# Multiple Linear Regression from Scratch

• public#### Table of contents

**The code for this project is available on my GitHub.**

## Logistics

This is my first “from scratch” machine learning project, so there are a few logistical things I had to resolve:

- Should I use Jupyter Notebook or Visual Studio Code?
- Both! It looks like Jupyter Notebook is great for visualizations, but I like VS Code’s extensions. I’ll edit my notebooks in VSC.

- Why do so many people write linear regression as a class instead of a bunch of functions?
- Reusability, namespaces, and inheritance. Instance variables, too, but that doesn’t seem to matter too much for linear regression.
- This Reddit post expands on the benefits of classes.

- Reusability, namespaces, and inheritance. Instance variables, too, but that doesn’t seem to matter too much for linear regression.
- I don’t know how to create a class in Python. What do I do?
- The official documentation actually does a pretty good job of explaining classes.

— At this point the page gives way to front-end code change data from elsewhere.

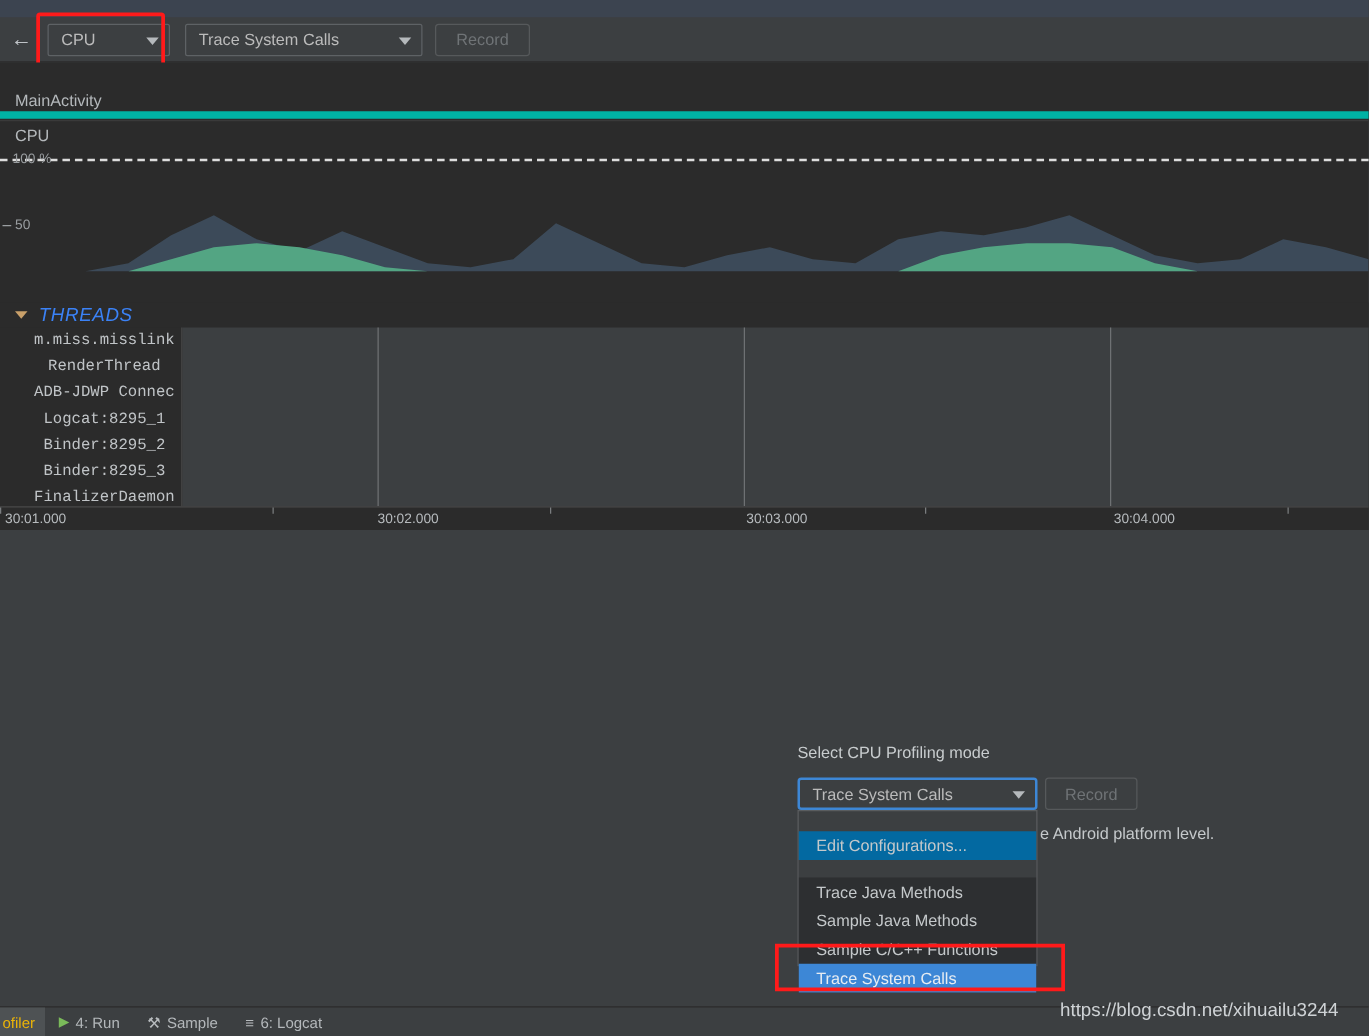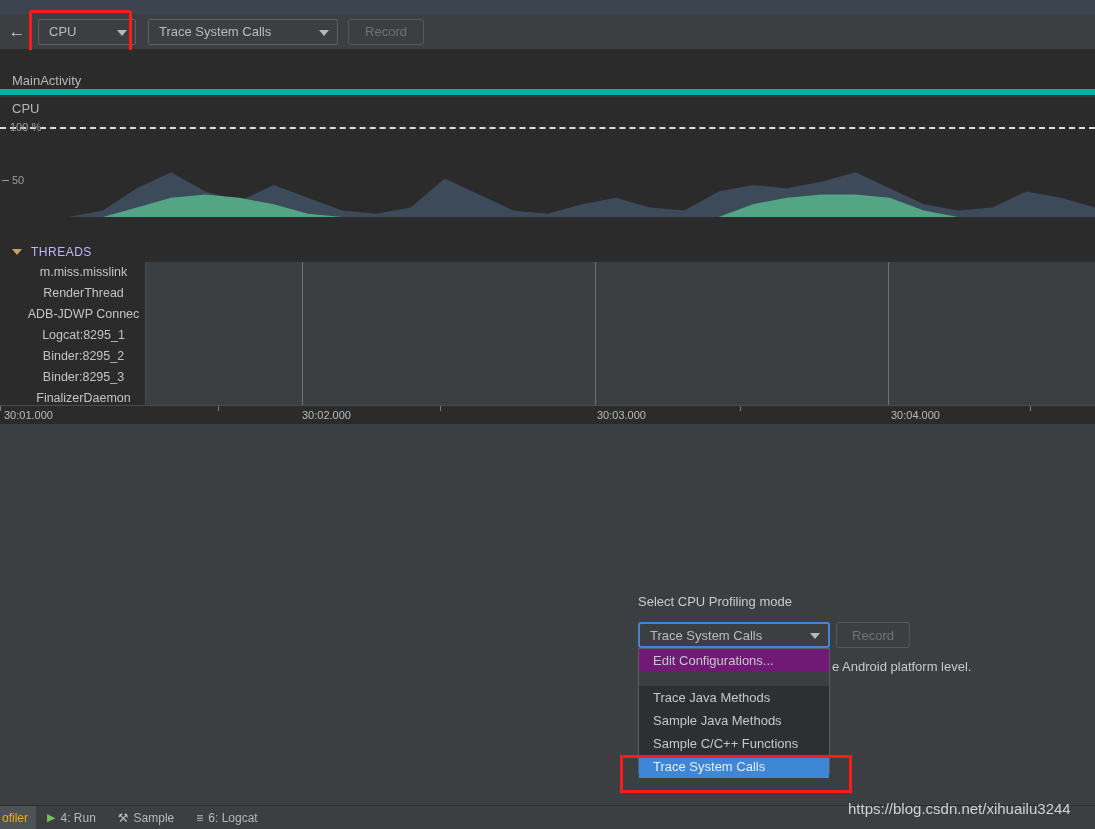--- a/index.html
+++ b/index.html
@@ -116,7 +116,7 @@
     border-right: 5px solid transparent;
     border-top: 6px solid #c9a06a;
   }
-  .threads-title { color: #c4b5fd; font-size: 12px; letter-spacing: .5px; }
+  .threads-title { color: #3b82f6; font-size: 15px; letter-spacing: .5px; font-style: italic; }
 
   .threads-body {
     position: absolute; left: 0; top: 212px; width: 1095px; height: 164px;

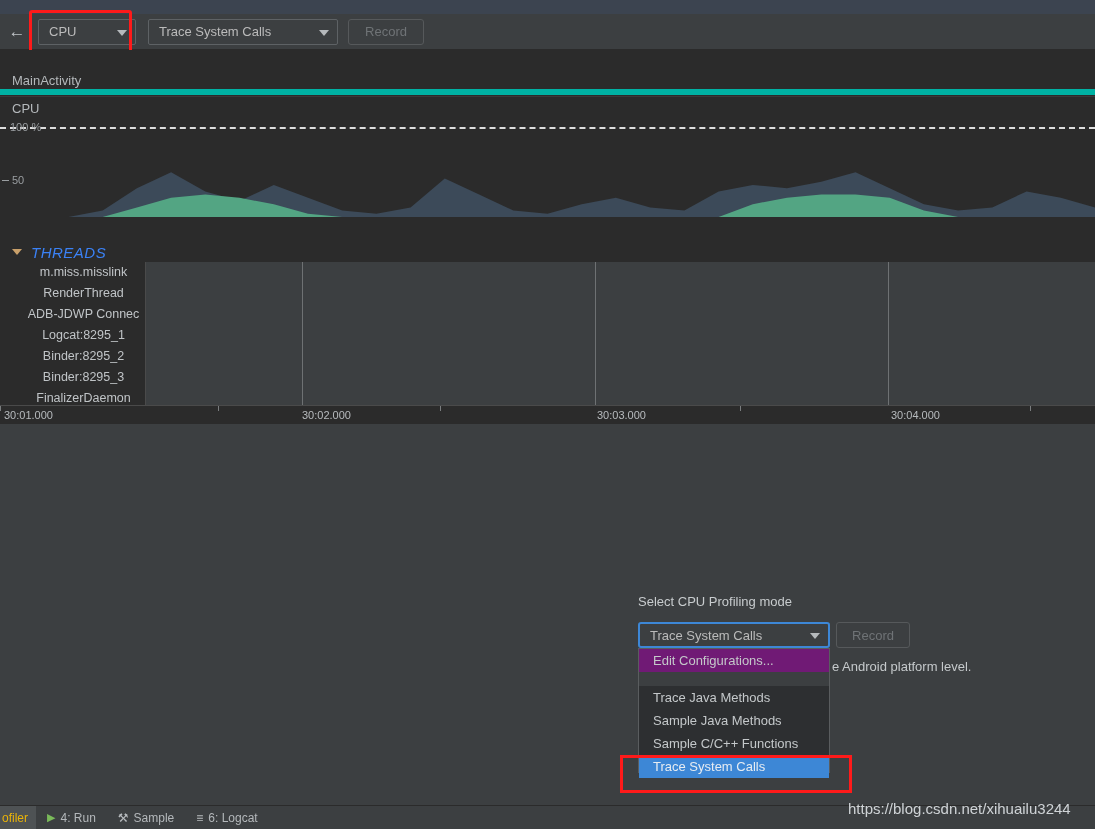--- a/index.html
+++ b/index.html
@@ -119,7 +119,7 @@
   .threads-title { color: #3b82f6; font-size: 15px; letter-spacing: .5px; font-style: italic; }
 
   .threads-body {
-    position: absolute; left: 0; top: 212px; width: 1095px; height: 164px;
+    position: absolute; left: 0; top: 212px; width: 1095px; height: 164px; font-family: Liberation Mono, monospace;
   }
   .thread-names {
     position: absolute; left: 0; top: 0; width: 146px; height: 143px;

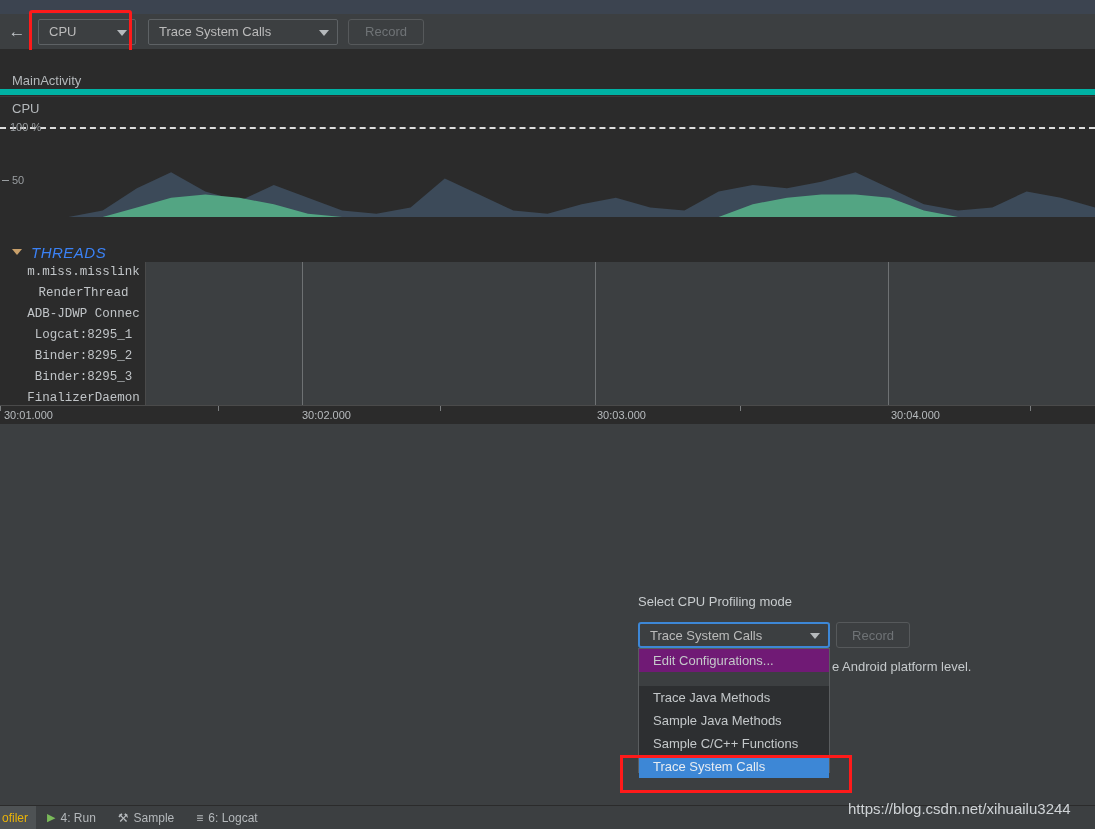--- a/index.html
+++ b/index.html
@@ -200,7 +200,7 @@
     padding-left: 14px;
     color: #c4c8ca; font-size: 13px; white-space: nowrap;
   }
-  .popup-item.sep-top { background: #701a75; }
+  .popup-item.sep-top { background: #0369a1; margin-top: 16px; }
   .popup-sep { height: 14px; background: #3c3f41; }
   .popup-group { background: #2d2f31; }
   .popup-item.selected { background: #3d87d6; color: #e6ecf2; }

- Where do I get my training data set?
- There’s the famous Boston Housing Dataset, but I opted for the “House Prices - Advanced Regression Techniques” dataset from Kaggle. I still need some guidance on implementing this from scratch, so I’m roughly following Venelin Valkov’s Medium post when I get stuck. He uses the Kaggle dataset, so I will, too.
- Why not make your own data set?
- I think real-world data is more meaningful. I understand learning to synthesize data is very important, especially in CV, but I’m not advanced enough for that—yet.

- How do I validate my model?
- I’m going to use PyTorch! Might as well learn one of the most popular ML libraries along the way.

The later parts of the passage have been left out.